RECORDED DATA
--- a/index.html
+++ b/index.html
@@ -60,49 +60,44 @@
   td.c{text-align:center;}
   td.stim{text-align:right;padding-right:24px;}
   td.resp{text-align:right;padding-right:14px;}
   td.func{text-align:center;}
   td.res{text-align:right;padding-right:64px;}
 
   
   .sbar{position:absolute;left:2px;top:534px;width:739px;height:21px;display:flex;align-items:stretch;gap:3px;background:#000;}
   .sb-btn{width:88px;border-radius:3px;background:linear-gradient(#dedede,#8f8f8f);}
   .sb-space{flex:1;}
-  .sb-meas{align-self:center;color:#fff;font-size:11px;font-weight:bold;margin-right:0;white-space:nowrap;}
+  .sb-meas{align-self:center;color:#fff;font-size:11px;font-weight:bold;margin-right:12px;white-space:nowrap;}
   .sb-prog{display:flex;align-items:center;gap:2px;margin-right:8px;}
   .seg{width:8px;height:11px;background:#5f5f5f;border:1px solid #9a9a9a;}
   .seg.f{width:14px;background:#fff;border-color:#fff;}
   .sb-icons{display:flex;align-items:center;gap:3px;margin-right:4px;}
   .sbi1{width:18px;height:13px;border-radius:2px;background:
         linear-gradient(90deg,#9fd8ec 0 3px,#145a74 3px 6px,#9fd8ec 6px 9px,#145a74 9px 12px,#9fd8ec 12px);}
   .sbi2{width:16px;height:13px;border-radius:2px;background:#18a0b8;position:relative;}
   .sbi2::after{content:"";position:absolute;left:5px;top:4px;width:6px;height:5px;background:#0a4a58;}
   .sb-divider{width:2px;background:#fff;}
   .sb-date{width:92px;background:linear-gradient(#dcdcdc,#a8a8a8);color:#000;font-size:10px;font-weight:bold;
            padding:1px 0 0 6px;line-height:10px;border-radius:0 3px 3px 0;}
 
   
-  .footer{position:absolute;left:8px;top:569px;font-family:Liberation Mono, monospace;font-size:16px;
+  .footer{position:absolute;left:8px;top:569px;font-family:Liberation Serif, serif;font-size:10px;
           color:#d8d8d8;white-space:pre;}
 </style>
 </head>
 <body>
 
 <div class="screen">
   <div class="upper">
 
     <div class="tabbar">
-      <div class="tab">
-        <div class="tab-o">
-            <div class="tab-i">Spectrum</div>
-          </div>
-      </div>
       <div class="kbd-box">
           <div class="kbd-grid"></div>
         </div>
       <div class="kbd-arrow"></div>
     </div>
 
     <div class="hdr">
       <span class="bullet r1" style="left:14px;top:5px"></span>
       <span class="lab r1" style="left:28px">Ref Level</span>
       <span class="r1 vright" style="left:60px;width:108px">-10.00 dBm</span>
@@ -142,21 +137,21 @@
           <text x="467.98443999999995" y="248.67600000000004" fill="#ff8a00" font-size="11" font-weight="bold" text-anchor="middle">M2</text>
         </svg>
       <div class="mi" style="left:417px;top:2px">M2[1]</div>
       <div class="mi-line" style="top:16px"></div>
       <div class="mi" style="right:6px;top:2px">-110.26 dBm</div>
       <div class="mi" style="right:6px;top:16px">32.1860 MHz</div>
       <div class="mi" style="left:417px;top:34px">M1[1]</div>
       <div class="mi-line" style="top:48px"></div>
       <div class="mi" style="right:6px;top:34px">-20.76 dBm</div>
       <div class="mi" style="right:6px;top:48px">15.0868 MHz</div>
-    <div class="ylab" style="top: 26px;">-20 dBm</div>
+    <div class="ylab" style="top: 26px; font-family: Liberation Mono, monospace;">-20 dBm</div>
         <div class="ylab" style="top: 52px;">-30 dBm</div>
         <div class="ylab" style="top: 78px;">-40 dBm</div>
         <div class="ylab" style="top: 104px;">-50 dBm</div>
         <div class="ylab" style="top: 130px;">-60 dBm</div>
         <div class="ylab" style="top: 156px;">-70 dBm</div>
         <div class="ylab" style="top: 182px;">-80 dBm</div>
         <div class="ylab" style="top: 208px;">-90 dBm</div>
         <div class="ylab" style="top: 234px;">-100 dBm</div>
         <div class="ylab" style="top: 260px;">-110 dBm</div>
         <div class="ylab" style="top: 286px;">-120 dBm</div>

HOW TO COMPLETE THIS TASK
With no line skipped, repeat the records exactly.

ANSWER TO THE PROBLEM
--- a/index.html
+++ b/index.html
@@ -60,49 +60,44 @@
   td.c{text-align:center;}
   td.stim{text-align:right;padding-right:24px;}
   td.resp{text-align:right;padding-right:14px;}
   td.func{text-align:center;}
   td.res{text-align:right;padding-right:64px;}
 
   
   .sbar{position:absolute;left:2px;top:534px;width:739px;height:21px;display:flex;align-items:stretch;gap:3px;background:#000;}
   .sb-btn{width:88px;border-radius:3px;background:linear-gradient(#dedede,#8f8f8f);}
   .sb-space{flex:1;}
-  .sb-meas{align-self:center;color:#fff;font-size:11px;font-weight:bold;margin-right:0;white-space:nowrap;}
+  .sb-meas{align-self:center;color:#fff;font-size:11px;font-weight:bold;margin-right:12px;white-space:nowrap;}
   .sb-prog{display:flex;align-items:center;gap:2px;margin-right:8px;}
   .seg{width:8px;height:11px;background:#5f5f5f;border:1px solid #9a9a9a;}
   .seg.f{width:14px;background:#fff;border-color:#fff;}
   .sb-icons{display:flex;align-items:center;gap:3px;margin-right:4px;}
   .sbi1{width:18px;height:13px;border-radius:2px;background:
         linear-gradient(90deg,#9fd8ec 0 3px,#145a74 3px 6px,#9fd8ec 6px 9px,#145a74 9px 12px,#9fd8ec 12px);}
   .sbi2{width:16px;height:13px;border-radius:2px;background:#18a0b8;position:relative;}
   .sbi2::after{content:"";position:absolute;left:5px;top:4px;width:6px;height:5px;background:#0a4a58;}
   .sb-divider{width:2px;background:#fff;}
   .sb-date{width:92px;background:linear-gradient(#dcdcdc,#a8a8a8);color:#000;font-size:10px;font-weight:bold;
            padding:1px 0 0 6px;line-height:10px;border-radius:0 3px 3px 0;}
 
   
-  .footer{position:absolute;left:8px;top:569px;font-family:Liberation Mono, monospace;font-size:16px;
+  .footer{position:absolute;left:8px;top:569px;font-family:Liberation Serif, serif;font-size:10px;
           color:#d8d8d8;white-space:pre;}
 </style>
 </head>
 <body>
 
 <div class="screen">
   <div class="upper">
 
     <div class="tabbar">
-      <div class="tab">
-        <div class="tab-o">
-            <div class="tab-i">Spectrum</div>
-          </div>
-      </div>
       <div class="kbd-box">
           <div class="kbd-grid"></div>
         </div>
       <div class="kbd-arrow"></div>
     </div>
 
     <div class="hdr">
       <span class="bullet r1" style="left:14px;top:5px"></span>
       <span class="lab r1" style="left:28px">Ref Level</span>
       <span class="r1 vright" style="left:60px;width:108px">-10.00 dBm</span>
@@ -142,21 +137,21 @@
           <text x="467.98443999999995" y="248.67600000000004" fill="#ff8a00" font-size="11" font-weight="bold" text-anchor="middle">M2</text>
         </svg>
       <div class="mi" style="left:417px;top:2px">M2[1]</div>
       <div class="mi-line" style="top:16px"></div>
       <div class="mi" style="right:6px;top:2px">-110.26 dBm</div>
       <div class="mi" style="right:6px;top:16px">32.1860 MHz</div>
       <div class="mi" style="left:417px;top:34px">M1[1]</div>
       <div class="mi-line" style="top:48px"></div>
       <div class="mi" style="right:6px;top:34px">-20.76 dBm</div>
       <div class="mi" style="right:6px;top:48px">15.0868 MHz</div>
-    <div class="ylab" style="top: 26px;">-20 dBm</div>
+    <div class="ylab" style="top: 26px; font-family: Liberation Mono, monospace;">-20 dBm</div>
         <div class="ylab" style="top: 52px;">-30 dBm</div>
         <div class="ylab" style="top: 78px;">-40 dBm</div>
         <div class="ylab" style="top: 104px;">-50 dBm</div>
         <div class="ylab" style="top: 130px;">-60 dBm</div>
         <div class="ylab" style="top: 156px;">-70 dBm</div>
         <div class="ylab" style="top: 182px;">-80 dBm</div>
         <div class="ylab" style="top: 208px;">-90 dBm</div>
         <div class="ylab" style="top: 234px;">-100 dBm</div>
         <div class="ylab" style="top: 260px;">-110 dBm</div>
         <div class="ylab" style="top: 286px;">-120 dBm</div>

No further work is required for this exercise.